Re: I'm so mad at DH...

Maybe the psychological addiction is too complicated for us non-smokers to understand. My DH has been saying he's going to quit since we were dating...and has he? No. Cause he doesn't want to. He just keeps saying that to me because it's what I want to hear. He says that it relaxes him. He has totally linked smoking to feeling better. Maybe in stressful times your DH feels the same? But, for whatever reasons or excuses they have, this is different. He's never gonna feel good about smoking if it ruins your chances or destroys your relationship. Maybe some kind of couseling would be in order? Good Luck!!!!

Posted 4/25/06 4:44 PM
 

redstar
Delay is not denial

Member since 5/05

2220 total posts

Name:
Michelle

Re: I'm so mad at DH...

I am so sorry Lauren Chat Icon Chat Icon Chat Icon

I am sure the stress of TTC is what has him wanting the cigarettes even more.
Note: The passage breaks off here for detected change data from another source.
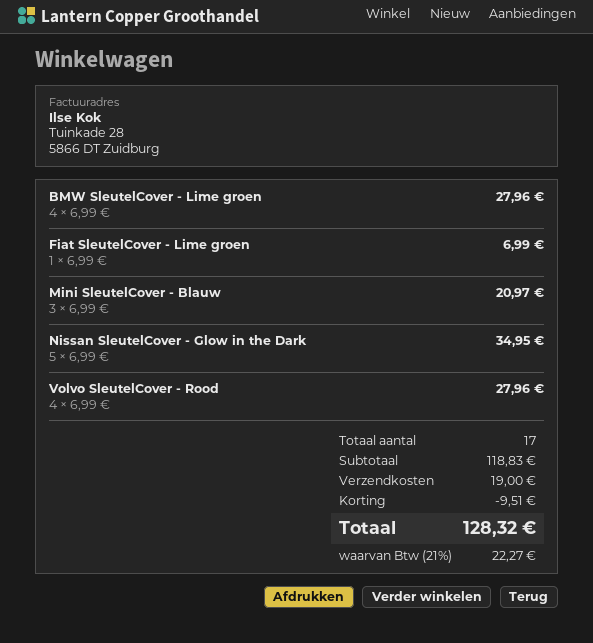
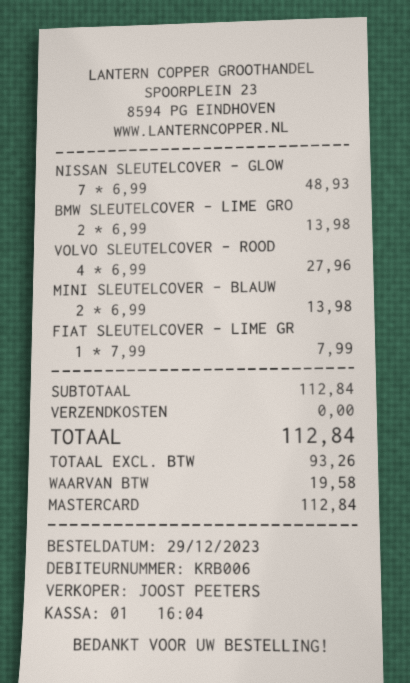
BMW SleutelCover - Lime groen: 4 x 6.99 = 27.96 -> 2 x 6.99 = 13.98
Fiat SleutelCover - Lime groen: 1 x 6.99 = 6.99 -> 1 x 7.99 = 7.99
Mini SleutelCover - Blauw: 3 x 6.99 = 20.97 -> 2 x 6.99 = 13.98
Nissan SleutelCover - Glow in the Dark: 5 x 6.99 = 34.95 -> 7 x 6.99 = 48.93
subtotal: 118.83 -> 112.84
discount: 9.51 -> none
shipping: 19.00 -> 0.00
tax: 22.27 -> 19.58
total: 128.32 -> 112.84

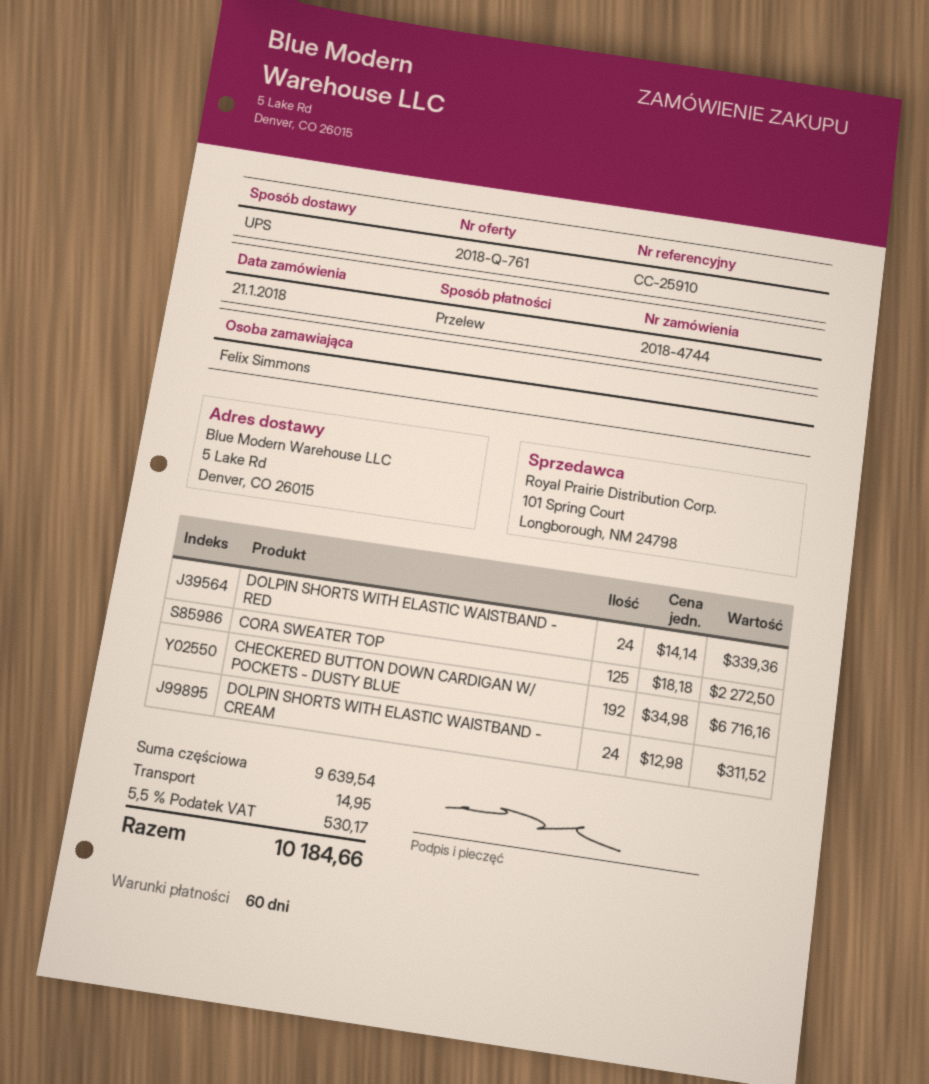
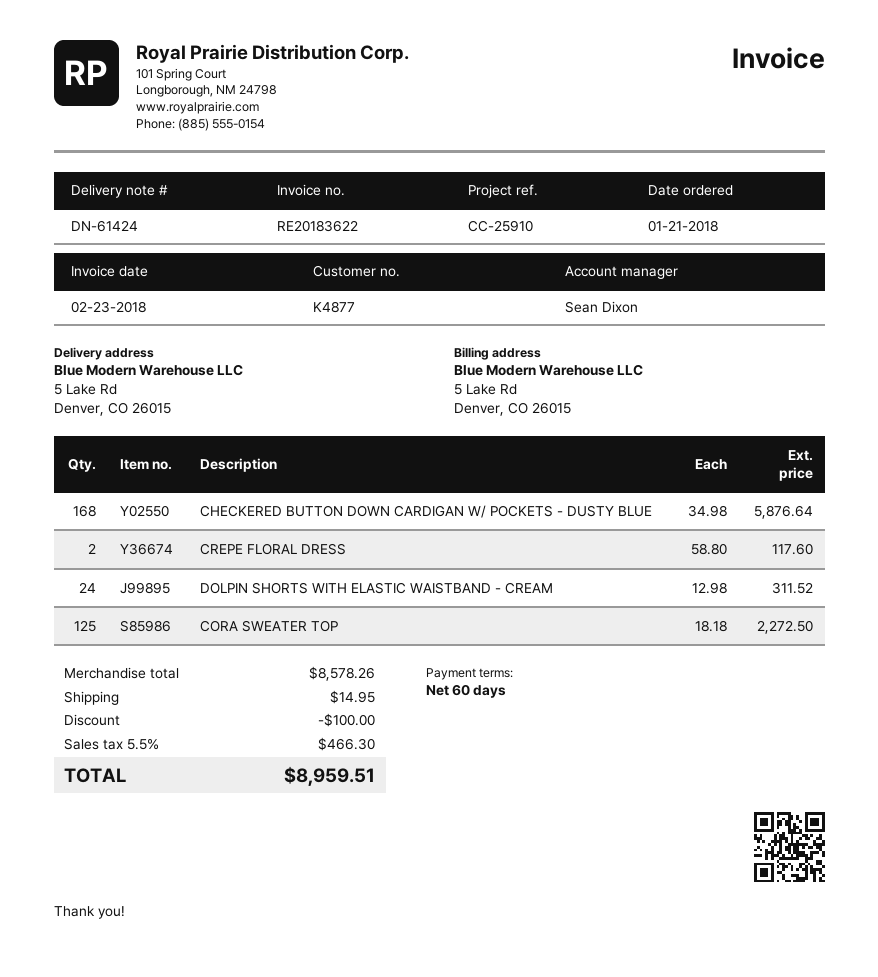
DOLPIN SHORTS WITH ELASTIC WAISTBAND - RED: 24 x 14.14 = 339.36 -> none
CHECKERED BUTTON DOWN CARDIGAN W/ POCKETS - DUSTY BLUE: 192 x 34.98 = 6716.16 -> 168 x 34.98 = 5876.64
CREPE FLORAL DRESS: none -> 2 x 58.80 = 117.60
subtotal: 9639.54 -> 8578.26
discount: none -> 100.00
tax: 5.5% = 530.17 -> 5.5% = 466.30
total: 10184.66 -> 8959.51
I hope he can find a way to stop. Any type of addiction needs work...I think the suggestion about counseling, or acupuncture is excellent.

Posted 4/25/06 5:49 PM
 

juju
Welcome to the World!

Member since 5/05

6747 total posts

Name:

Re: I'm so mad at DH...

I am soo sorry! This would upset me too. HOpefully, this will be an eyeopener to how upsetting this is to you.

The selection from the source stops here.